Companion Dogs and No-Pet Policies
While service dogs are protected by the Americans with Disabilities Act (ADA) and have access to all public spaces, companion dogs are not service animals and, therefore, are not protected under the ADA. However, the Federal Fair Housing Amendments Act (FHAA) protects those with recognized disabilities so they cannot be discriminated against, including those who have emotional issues and require their companion dog at all times. The Fair Housing Act also protects companion dog owners. Even places with 'no pet' policies have to respect the person's needs.
However, this is not a blanket protection against being asked to leave, only that the owner or landlord of the establishment is required to make reasonable accommodations for companion dog owners. If a companion dog is not well-behaved or causes excessive noise or damage to the property, companion dog owners can still be legally asked to leave.

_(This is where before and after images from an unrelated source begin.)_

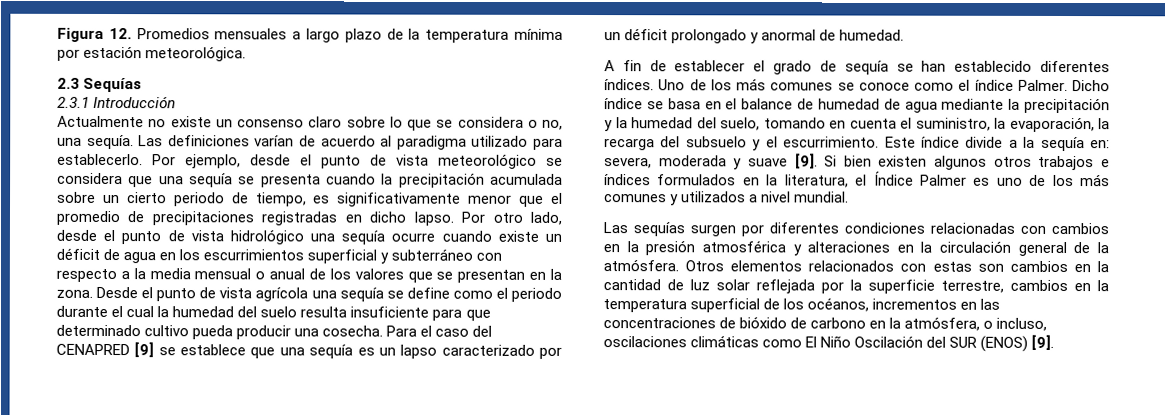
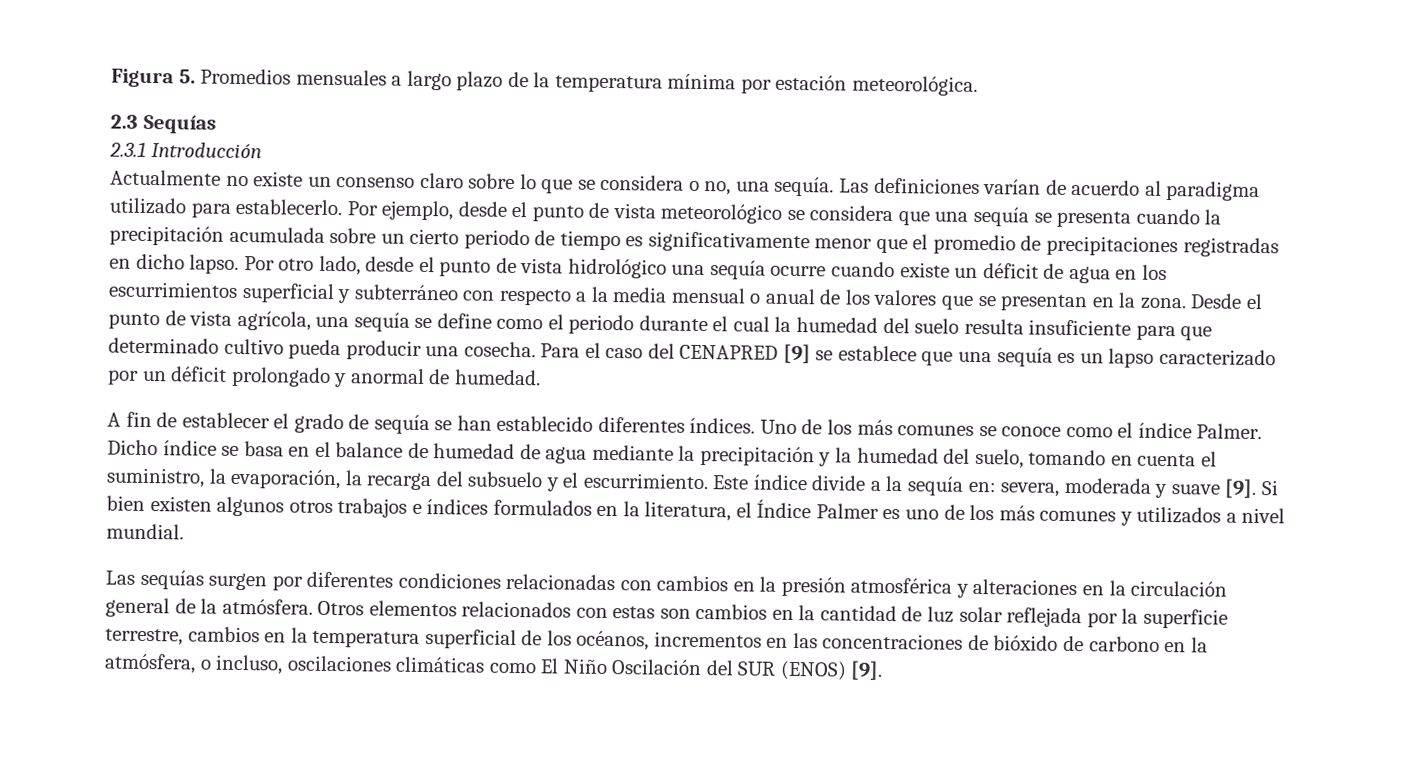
- Figura 12. Promedios mensuales a largo plazo de la temperatura mínima por estación meteorológica.
+ Figura 5. Promedios mensuales a largo plazo de la temperatura mínima por estación meteorológica.
- Por ejemplo, desde el punto de vista meteorológico se considera que una sequía se presenta cuando la precipitación acumulada sobre un cierto periodo de tiempo, es significativamente menor que el promedio de precipitaciones registradas en dicho lapso.
+ Por ejemplo, desde el punto de vista meteorológico se considera que una sequía se presenta cuando la precipitación acumulada sobre un cierto periodo de tiempo es significativamente menor que el promedio de precipitaciones registradas en dicho lapso.
- Desde el punto de vista agrícola una sequía se define como el periodo durante el cual la humedad del suelo resulta insuficiente para que determinado cultivo pueda producir una cosecha.
+ Desde el punto de vista agrícola, una sequía se define como el periodo durante el cual la humedad del suelo resulta insuficiente para que determinado cultivo pueda producir una cosecha.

To keep a companion dog, even in places where animals are otherwise not permitted, the owner should keep a companion dog prescription letter to ease the process of gaining access to locations with their companion dog. Per the Department of Transportation (DOT) guidelines, emotional support animals cannot travel in an airplane cabin but must travel in cargo instead.
Because so many people do not understand companion dog laws, owners should have their companion dogs look as official and professional as possible. An official companion dog certificate will help owners gain access to places without being challenged. Additionally, emotional support animal vests and tags -- though not required – can help prevent potential issues and confrontations.